**EXERCISE INSTRUCTIONS:**
Please report how many lines below contain "Provincial", writing nothing except the number.

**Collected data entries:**
▬▬▬▬▬▬

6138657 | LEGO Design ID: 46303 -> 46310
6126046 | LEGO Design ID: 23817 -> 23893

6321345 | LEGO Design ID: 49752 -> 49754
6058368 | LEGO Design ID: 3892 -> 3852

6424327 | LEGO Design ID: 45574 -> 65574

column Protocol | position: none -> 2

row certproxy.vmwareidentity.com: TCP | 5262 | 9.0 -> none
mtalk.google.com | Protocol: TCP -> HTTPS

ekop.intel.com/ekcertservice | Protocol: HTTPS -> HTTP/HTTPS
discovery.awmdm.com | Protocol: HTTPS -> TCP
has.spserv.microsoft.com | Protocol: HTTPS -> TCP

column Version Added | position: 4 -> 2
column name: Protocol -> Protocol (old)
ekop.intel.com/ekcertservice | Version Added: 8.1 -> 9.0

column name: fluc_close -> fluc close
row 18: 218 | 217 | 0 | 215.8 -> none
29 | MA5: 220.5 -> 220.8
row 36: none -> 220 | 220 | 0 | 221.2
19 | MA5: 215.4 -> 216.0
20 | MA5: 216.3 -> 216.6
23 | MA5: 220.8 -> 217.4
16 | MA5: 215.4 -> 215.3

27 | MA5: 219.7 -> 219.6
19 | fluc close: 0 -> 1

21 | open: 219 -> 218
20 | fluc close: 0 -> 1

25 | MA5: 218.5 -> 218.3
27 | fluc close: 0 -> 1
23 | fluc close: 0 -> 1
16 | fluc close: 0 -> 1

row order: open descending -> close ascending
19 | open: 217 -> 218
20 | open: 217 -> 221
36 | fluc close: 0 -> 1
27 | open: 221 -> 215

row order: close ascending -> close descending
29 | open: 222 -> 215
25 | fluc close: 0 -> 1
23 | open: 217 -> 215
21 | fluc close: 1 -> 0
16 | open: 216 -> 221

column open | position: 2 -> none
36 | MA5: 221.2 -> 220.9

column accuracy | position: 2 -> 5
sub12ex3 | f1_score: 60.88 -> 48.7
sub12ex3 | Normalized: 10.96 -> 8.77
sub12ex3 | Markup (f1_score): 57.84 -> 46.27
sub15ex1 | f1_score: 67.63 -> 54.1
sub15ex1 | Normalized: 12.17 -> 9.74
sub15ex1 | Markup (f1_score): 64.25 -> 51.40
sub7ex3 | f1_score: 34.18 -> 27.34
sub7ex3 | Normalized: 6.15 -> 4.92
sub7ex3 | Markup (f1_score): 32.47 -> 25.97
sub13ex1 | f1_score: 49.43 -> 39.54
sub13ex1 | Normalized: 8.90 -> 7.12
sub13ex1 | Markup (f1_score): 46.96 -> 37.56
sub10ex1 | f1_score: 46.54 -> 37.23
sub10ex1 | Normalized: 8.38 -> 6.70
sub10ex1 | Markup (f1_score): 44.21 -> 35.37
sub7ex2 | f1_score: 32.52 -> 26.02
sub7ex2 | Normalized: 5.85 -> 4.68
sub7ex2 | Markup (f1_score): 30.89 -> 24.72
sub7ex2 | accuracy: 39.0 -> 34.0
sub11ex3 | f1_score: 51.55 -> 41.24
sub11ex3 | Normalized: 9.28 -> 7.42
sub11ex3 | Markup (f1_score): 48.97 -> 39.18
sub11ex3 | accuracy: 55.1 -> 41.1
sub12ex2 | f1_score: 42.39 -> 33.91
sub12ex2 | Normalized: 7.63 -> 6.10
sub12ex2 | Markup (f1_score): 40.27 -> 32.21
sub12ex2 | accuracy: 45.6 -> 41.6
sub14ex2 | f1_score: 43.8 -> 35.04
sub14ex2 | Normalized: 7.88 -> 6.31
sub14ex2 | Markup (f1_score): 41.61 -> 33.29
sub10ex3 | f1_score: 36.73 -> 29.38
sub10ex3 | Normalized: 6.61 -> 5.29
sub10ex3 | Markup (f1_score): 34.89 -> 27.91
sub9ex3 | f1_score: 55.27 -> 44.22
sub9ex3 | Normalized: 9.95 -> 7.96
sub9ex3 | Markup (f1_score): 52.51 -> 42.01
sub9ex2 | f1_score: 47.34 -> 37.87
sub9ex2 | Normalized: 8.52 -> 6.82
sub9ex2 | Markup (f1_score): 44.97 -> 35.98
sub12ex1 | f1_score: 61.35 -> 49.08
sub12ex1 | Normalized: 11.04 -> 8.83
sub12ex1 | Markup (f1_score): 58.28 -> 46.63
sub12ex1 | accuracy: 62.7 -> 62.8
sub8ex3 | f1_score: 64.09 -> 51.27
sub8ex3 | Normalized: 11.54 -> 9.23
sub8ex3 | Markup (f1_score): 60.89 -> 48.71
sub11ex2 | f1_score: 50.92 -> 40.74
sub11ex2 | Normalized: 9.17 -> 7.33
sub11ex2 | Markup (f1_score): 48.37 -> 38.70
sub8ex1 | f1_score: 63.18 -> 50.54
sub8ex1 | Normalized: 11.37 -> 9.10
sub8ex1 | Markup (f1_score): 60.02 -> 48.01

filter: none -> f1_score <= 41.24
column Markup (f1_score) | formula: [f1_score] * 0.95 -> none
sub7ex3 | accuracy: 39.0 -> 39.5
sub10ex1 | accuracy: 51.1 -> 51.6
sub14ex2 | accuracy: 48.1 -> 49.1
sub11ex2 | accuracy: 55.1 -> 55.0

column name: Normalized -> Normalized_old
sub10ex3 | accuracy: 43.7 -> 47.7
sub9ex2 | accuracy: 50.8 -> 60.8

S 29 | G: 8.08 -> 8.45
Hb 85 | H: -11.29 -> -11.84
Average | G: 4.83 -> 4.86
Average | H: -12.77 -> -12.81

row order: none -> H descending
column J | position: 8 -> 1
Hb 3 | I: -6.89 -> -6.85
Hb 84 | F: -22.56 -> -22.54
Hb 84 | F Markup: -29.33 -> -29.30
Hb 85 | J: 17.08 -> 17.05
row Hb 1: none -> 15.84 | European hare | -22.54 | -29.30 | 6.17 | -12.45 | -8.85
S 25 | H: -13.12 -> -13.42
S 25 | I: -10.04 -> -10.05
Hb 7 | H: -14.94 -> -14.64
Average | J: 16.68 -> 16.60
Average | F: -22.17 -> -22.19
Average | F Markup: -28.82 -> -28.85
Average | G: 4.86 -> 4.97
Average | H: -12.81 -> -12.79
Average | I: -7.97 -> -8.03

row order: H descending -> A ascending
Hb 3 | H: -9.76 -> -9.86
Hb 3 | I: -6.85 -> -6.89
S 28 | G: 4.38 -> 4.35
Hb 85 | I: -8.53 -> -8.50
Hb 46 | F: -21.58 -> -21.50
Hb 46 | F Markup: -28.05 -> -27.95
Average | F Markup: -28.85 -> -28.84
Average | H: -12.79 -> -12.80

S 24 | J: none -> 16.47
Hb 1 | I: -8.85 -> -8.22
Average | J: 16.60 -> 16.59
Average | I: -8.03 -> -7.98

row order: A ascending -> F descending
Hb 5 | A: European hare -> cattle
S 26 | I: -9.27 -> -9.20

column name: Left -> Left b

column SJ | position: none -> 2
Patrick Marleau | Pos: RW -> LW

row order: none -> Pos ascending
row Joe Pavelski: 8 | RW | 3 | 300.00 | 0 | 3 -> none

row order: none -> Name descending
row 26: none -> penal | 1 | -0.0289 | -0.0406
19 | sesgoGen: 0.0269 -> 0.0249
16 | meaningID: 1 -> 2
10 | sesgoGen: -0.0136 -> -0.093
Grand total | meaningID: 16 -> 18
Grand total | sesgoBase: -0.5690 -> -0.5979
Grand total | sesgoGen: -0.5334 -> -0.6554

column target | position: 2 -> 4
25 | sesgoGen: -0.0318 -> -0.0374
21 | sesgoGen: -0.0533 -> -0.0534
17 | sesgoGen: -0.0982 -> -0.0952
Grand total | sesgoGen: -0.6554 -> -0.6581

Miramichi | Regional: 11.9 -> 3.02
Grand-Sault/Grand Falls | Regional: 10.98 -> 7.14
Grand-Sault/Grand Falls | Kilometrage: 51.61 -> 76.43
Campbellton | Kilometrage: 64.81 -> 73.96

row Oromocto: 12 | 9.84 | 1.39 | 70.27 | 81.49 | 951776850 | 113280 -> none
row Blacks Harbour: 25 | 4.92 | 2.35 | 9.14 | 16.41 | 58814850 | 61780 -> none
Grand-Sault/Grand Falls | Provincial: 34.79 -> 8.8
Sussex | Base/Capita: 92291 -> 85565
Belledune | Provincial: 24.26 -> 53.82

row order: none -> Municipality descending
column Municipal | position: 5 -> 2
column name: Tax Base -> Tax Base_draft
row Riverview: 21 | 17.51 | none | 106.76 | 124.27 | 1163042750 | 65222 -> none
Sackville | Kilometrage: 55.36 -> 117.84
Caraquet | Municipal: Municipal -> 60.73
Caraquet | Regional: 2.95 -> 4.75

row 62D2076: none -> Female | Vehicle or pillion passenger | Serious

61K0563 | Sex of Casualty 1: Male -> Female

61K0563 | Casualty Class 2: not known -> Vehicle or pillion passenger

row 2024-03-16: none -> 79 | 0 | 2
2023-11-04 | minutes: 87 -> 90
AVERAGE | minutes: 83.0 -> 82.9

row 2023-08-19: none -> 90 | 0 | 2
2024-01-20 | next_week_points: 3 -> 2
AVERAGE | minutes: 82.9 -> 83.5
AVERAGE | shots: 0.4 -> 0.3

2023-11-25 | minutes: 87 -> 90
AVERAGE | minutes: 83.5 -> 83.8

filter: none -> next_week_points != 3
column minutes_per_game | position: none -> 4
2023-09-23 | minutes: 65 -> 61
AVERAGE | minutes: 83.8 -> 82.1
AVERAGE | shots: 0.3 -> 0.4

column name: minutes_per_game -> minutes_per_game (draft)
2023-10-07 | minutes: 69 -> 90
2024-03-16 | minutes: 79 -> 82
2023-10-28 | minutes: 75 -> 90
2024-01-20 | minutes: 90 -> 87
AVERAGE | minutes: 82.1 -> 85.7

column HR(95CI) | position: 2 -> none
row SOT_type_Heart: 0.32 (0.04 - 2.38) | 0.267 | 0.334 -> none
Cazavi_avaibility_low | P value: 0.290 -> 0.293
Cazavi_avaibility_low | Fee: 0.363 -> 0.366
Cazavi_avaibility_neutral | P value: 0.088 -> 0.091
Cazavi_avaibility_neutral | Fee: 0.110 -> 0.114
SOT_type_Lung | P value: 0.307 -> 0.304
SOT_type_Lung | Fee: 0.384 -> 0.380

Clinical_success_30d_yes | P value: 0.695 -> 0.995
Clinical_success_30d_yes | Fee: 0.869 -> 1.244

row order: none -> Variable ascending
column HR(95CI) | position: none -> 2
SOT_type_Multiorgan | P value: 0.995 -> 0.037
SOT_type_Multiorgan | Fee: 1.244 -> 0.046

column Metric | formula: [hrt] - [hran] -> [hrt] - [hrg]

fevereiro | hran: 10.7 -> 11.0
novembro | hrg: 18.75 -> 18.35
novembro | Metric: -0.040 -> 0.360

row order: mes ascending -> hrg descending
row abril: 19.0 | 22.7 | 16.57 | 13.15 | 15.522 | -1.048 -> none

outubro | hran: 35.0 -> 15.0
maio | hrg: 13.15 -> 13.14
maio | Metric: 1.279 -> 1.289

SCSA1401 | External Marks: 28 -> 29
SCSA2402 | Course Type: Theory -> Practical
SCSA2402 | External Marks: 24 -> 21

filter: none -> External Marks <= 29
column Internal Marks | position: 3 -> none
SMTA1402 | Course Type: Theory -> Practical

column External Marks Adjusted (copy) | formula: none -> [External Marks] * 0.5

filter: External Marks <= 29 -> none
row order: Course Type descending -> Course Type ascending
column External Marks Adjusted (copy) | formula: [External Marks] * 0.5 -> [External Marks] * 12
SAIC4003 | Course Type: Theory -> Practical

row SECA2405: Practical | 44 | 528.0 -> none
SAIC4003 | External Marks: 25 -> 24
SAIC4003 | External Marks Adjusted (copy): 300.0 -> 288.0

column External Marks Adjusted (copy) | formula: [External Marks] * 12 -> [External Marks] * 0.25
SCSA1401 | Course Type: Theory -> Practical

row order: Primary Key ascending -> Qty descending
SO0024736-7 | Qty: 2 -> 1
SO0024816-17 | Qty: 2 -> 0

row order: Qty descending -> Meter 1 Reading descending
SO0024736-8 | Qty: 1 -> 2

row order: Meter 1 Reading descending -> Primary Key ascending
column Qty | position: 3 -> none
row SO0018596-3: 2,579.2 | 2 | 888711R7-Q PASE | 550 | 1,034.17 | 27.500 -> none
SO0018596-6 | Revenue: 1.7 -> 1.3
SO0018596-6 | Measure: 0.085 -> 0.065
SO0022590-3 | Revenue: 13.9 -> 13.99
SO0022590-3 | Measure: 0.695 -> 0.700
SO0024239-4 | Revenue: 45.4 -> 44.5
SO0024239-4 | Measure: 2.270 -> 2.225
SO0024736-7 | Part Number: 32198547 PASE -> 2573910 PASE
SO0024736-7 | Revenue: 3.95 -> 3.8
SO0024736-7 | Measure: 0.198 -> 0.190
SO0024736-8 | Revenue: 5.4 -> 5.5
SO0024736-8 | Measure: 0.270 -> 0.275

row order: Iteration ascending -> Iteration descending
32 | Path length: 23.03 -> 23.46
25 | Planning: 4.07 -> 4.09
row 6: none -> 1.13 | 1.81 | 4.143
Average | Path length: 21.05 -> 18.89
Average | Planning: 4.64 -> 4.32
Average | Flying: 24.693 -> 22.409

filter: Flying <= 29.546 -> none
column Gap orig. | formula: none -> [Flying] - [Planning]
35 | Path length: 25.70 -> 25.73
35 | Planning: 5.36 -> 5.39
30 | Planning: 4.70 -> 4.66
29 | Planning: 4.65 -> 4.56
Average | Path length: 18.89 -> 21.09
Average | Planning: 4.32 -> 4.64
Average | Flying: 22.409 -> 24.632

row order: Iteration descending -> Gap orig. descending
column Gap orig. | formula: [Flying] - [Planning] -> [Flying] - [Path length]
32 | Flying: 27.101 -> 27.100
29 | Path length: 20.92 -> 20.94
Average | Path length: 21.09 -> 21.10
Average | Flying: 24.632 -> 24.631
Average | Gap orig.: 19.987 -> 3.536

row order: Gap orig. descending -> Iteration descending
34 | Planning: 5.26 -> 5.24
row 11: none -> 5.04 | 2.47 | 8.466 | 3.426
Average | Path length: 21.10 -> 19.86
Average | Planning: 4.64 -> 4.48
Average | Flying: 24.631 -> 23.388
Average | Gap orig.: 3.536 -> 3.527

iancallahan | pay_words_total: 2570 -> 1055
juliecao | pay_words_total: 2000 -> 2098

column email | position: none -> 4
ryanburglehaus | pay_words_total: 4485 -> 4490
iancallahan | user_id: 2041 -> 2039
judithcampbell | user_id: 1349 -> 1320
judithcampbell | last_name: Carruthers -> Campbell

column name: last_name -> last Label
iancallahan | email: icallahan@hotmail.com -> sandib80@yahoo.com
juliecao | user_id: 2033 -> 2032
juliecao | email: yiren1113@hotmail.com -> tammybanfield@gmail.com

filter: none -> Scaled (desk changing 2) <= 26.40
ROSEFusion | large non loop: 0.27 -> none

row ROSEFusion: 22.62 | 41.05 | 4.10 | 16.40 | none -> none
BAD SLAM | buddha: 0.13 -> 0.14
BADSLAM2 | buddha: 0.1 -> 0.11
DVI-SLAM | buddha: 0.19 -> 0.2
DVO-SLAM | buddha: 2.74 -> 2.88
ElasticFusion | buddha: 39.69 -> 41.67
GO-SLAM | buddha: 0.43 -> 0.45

▬▬▬▬▬▬

**ANSWER TO THIS TASK:**
2